1. The 'hsts' handle should probably be moved to the UrlState instead of the UserDefined in lib/urldata.h for consistency. The UserDefined tend to hold the exact values set with curl_easy_setopt() while the UrlState is for holding things that are updated run-time in the handle.
2. I would actually presume that (some) users will want to specify a dedicated HSTS file when doing transfers, rather than just having the default path set at build-time. To support a custom path, the loading of the HSTS file can't be done in Curl_open() since that happens before any options is set in the handle.
3. I would like users to be able to switch off the HSTS use in case they want to test stuff without it (a little in the --insecure spirit). If we do (2) that way could then be to just point to a missing/other file.

Doesn't #1 and #2 combined mean that I'd have to initialize libhsts once for every easy handle?

Initialization is not very lightweight, as the default database is ~700KB

Sorry, forgot to weigh in on this but thanks for underscoring the issue for me. Here's what I think...

Loading 700KB only to do a single transfer, kill the handle and then do another one that loads the same 700KB again is certainly almost like a nightmare scenario to many users.
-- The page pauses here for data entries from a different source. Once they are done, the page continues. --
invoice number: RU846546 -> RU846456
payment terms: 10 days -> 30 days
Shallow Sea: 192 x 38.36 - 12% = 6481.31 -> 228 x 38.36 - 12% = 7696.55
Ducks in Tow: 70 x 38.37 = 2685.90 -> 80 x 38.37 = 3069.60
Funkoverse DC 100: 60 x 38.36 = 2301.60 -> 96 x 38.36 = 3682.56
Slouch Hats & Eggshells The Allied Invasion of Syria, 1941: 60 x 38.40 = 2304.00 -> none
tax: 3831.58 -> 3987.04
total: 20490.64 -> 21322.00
At the same time, doing it unconditionally with a fixed path in curl_global_init() because it was enabled at built-time is also inconveniently inflexible and will also cause sad faces (possibly in another group of users).
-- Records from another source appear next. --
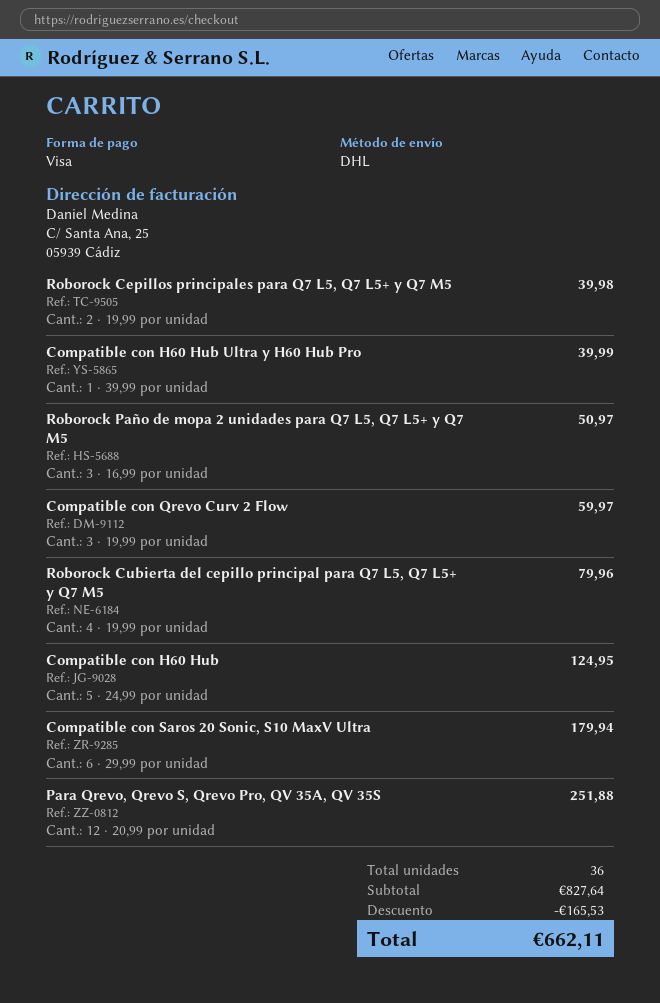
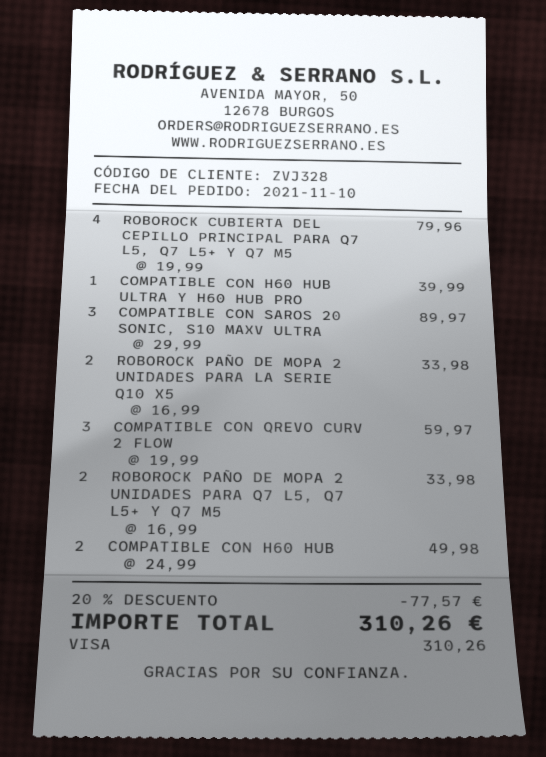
Roborock Cepillos principales para Q7 L5, Q7 L5+ y Q7 M5: 2 x 19.99 = 39.98 -> none
Roborock Paño de mopa 2 unidades para Q7 L5, Q7 L5+ y Q7 M5: 3 x 16.99 = 50.97 -> 2 x 16.99 = 33.98
Compatible con H60 Hub: 5 x 24.99 = 124.95 -> 2 x 24.99 = 49.98
Compatible con Saros 20 Sonic, S10 MaxV Ultra: 6 x 29.99 = 179.94 -> 3 x 29.99 = 89.97
Para Qrevo, Qrevo S, Qrevo Pro, QV 35A, QV 35S: 12 x 20.99 = 251.88 -> none
ROBOROCK PAÑO DE MOPA 2 UNIDADES PARA LA SERIE Q10 X5: none -> 2 x 16.99 = 33.98
discount: 165.53 -> 77.57
total: 662.11 -> 310.26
However, doing HSTS globally still has so many downsides that I can't see it being a very good way forward. For example users will be stuck with that single HSTS file, no matter how many easy handles or threads it uses.

I think we pretty much have to do the load per-handle in spite of all. We should probably then only do it for users that ask for it, and then we can allow a custom path to the file.

As a follow-up, we can then add HSTS sharing to the share API so that a user can select to share that single HSTS between exactly those handles they think is suitable. An application could then even create/kill easy handles and re-use the same cached share object if they want to use HSTS without reloading it many times.

Initialising the HSTS object on first-use and sharing it afterwards looks like a nice solution — hsts_search() doesn't seem to want to modify the HSTS object, which helps.

This issue has been automatically marked as stale because it has not had recent activity. It will be closed if no further activity occurs. Thank you for your contributions.

Thanks for the reminder, bot. I haven't abandoned this, just being really bad at finishing what I started. 😄

I have @zagor's work rebased and squashed in a separate branch.

I have yet again rebased this work in my separate branch. There is an interest in HSTS from users and I'm thinking of how to push this forward. @zagor, are you still interested in working on this?

I'm very embarrassed but yes, I would still like to see this go in. I'll try to make time for it soon.

I think we should presume users of this would like to use their own crafted preload file (simply because the full one is too big) and/or that we should populate a file/cache at run-time based on incoming headers. Possibly we could make the preloaded list get passed to libcurl via a pointer/buffer somehow so that applications could have a built-in set.

I suggest we split runtime caching into a separate PR. This one has been open for much too long already.
I agree with adding a setopt() for the dafsa file. Do you think the configure option should be removed entirely, or should it be kept as an optional fallback to be used if no file was given with setopt()?

Maybe we want to specify a default one for the curl tool?

This issue has been automatically marked as stale because it has not had recent activity. It will be closed if no further activity occurs. Thank you for your contributions.